A atriz israelense Gal Gadot recebeu o Prêmio Genesis de Israel por seu forte apoio ao país em um momento em que muitos na indústria do entretenimento estão sendo criticados pela guerra em Gaza.
A estrela de “Mulher Maravilha”, que se descreve como uma “judia orgulhosa e uma israelense orgulhosa”, que às vezes pagou um preço pessoal por sua defesa, disse que doaria o prêmio de 1 milhão de dólares a organizações comprometidas em ajudar Israel a se recuperar do trauma de sua guerra de dois anos contra o Hamas.
“Israel suportou um sofrimento inimaginável”, disse ele em comunicado divulgado pela premiação na terça-feira. “Devemos agora começar a curar e reconstruir corações, famílias e comunidades.”

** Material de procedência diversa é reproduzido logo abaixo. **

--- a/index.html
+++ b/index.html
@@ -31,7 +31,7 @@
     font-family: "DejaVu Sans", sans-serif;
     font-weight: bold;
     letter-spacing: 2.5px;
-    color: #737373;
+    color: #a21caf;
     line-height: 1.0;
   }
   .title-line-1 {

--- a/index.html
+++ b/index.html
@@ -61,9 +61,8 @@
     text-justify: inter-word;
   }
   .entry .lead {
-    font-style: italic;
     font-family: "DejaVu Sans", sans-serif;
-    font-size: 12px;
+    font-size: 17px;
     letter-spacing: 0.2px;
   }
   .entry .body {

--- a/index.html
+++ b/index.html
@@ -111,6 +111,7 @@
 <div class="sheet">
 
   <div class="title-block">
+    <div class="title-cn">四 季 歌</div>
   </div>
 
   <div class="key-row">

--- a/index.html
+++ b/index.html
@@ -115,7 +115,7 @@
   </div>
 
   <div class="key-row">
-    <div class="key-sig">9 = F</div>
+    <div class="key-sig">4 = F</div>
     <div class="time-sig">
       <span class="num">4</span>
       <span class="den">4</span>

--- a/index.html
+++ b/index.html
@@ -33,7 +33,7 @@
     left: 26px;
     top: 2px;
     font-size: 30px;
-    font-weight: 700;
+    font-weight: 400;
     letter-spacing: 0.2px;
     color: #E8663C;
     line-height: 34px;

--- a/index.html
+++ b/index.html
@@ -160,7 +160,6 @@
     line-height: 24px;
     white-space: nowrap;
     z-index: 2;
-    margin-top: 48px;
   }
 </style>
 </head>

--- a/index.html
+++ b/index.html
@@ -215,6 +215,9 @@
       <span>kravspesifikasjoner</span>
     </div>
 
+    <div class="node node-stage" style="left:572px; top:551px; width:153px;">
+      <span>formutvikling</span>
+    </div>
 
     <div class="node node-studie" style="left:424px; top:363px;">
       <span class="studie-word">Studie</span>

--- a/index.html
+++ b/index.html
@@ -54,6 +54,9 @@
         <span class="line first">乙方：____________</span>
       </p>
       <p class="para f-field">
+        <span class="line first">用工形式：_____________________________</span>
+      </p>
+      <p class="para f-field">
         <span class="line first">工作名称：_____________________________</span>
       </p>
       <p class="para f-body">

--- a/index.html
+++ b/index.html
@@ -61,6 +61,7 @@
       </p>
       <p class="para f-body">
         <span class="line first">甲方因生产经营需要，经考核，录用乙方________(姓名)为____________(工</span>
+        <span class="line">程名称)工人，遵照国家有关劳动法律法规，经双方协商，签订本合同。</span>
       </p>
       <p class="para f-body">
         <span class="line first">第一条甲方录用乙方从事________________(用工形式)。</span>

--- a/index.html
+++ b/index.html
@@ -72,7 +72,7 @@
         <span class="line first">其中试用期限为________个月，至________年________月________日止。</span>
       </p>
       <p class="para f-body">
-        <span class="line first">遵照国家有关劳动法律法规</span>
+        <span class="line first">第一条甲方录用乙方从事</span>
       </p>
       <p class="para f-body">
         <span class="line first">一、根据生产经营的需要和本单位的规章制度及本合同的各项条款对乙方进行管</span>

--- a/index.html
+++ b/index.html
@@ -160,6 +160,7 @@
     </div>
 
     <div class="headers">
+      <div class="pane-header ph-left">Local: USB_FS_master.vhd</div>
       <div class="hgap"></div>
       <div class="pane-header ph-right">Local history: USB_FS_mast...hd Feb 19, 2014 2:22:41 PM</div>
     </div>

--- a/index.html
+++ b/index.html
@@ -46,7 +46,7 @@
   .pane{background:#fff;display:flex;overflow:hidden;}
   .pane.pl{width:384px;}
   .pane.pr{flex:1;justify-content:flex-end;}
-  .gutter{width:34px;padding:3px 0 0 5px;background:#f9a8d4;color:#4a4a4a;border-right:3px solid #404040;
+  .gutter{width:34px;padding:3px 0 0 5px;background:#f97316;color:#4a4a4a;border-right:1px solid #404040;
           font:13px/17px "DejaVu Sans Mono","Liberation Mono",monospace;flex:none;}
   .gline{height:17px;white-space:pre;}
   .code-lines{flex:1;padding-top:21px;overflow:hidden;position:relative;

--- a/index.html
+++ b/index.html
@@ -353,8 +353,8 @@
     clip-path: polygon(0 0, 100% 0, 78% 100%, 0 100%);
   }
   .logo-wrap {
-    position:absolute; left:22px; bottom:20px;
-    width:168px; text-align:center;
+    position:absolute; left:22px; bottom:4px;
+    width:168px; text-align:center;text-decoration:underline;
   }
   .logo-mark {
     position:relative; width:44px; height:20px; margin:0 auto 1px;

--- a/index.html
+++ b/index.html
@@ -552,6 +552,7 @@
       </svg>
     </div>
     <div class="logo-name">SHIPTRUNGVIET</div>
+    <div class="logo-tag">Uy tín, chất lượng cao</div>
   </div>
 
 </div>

O Prêmio Gênesis, chamado de “Nobel Judaico” pela revista Time, é concedido a uma pessoa todos os anos por suas realizações profissionais, contribuições para a humanidade e compromisso com os valores judaicos. Os vencedores doam o prémio para apoiar causas que lhes são importantes, como o combate ao anti-semitismo, a promoção dos direitos das mulheres ou a luta pela justiça económica.
A guerra em Gaza eclodiu com um ataque do Hamas no sul de Israel em 7 de outubro de 2023, quando matou quase 1.200 pessoas e fez mais de 250 reféns.
Embora Israel tenha recebido alguma simpatia internacional nos primeiros dias da guerra, a opinião global rapidamente se voltou contra Israel à medida que a ofensiva retaliatória se intensificava. Autoridades de saúde em Gaza dizem que mais de 69 mil palestinos foram mortos e que a área sofreu destruição generalizada. Israel e o Hamas concordaram com um cessar-fogo no mês passado.
O sentimento negativo em relação a Israel também teve eco em Hollywood, onde centenas de membros da indústria, incluindo alguns realizadores e actores proeminentes, prometeram recentemente boicotar a indústria cinematográfica israelita.
Gadot, que serviu no exército israelense após o ensino médio, permaneceu um defensor ferrenho de Israel durante a guerra. Ele fez campanha pela libertação de reféns detidos pelo Hamas, reuniu-se com famílias de reféns e libertou os reféns, e ajudou a exibir um filme gráfico que documentava o ataque do Hamas em Los Angeles.
De vez em quando, enfrentava pressões e críticas por esse apoio.
Gadot, que interpretou a madrasta malvada em “Branca de Neve”, disse acreditar que o sentimento anti-Israel foi um fator no fraco desempenho do filme no início deste ano. Quando ele recebeu uma estrela na Calçada da Fama de Hollywood, em março passado, apoiadores de Israel e da Palestina entraram em confronto nas proximidades. E em agosto, centenas de pessoas da indústria cinematográfica assinaram uma carta pedindo ao Festival de Cinema de Veneza que retirasse o convite a Gadot. Embora Gadot não tenha comparecido, o diretor do festival recusou a ligação.
Stan Polovets, cofundador e presidente da Genesis Prize Foundation, elogiou a “clareza moral e o amor inabalável de Gadot por Israel” e disse que isso corria grande risco pessoal e profissional.
A data da cerimônia de premiação do próximo ano ainda não foi anunciada. O vencedor mais recente, o presidente argentino Javier Milei, chegou a Jerusalém em junho para receber o prêmio de 2025.
Os vencedores anteriores incluem o ex-prefeito de Nova York, Michael Bloomberg; o ator Michael Douglas; o violinista Itzhak Perlman; escultor Anish Kapoor; o cineasta Steven Spielberg; Robert Kraft, proprietário do New England Patriots; o ex-prisioneiro político soviético Natan Sharansky; O presidente e CEO da Pfizer, Albert Bourla, e a artista Barbra Streisand.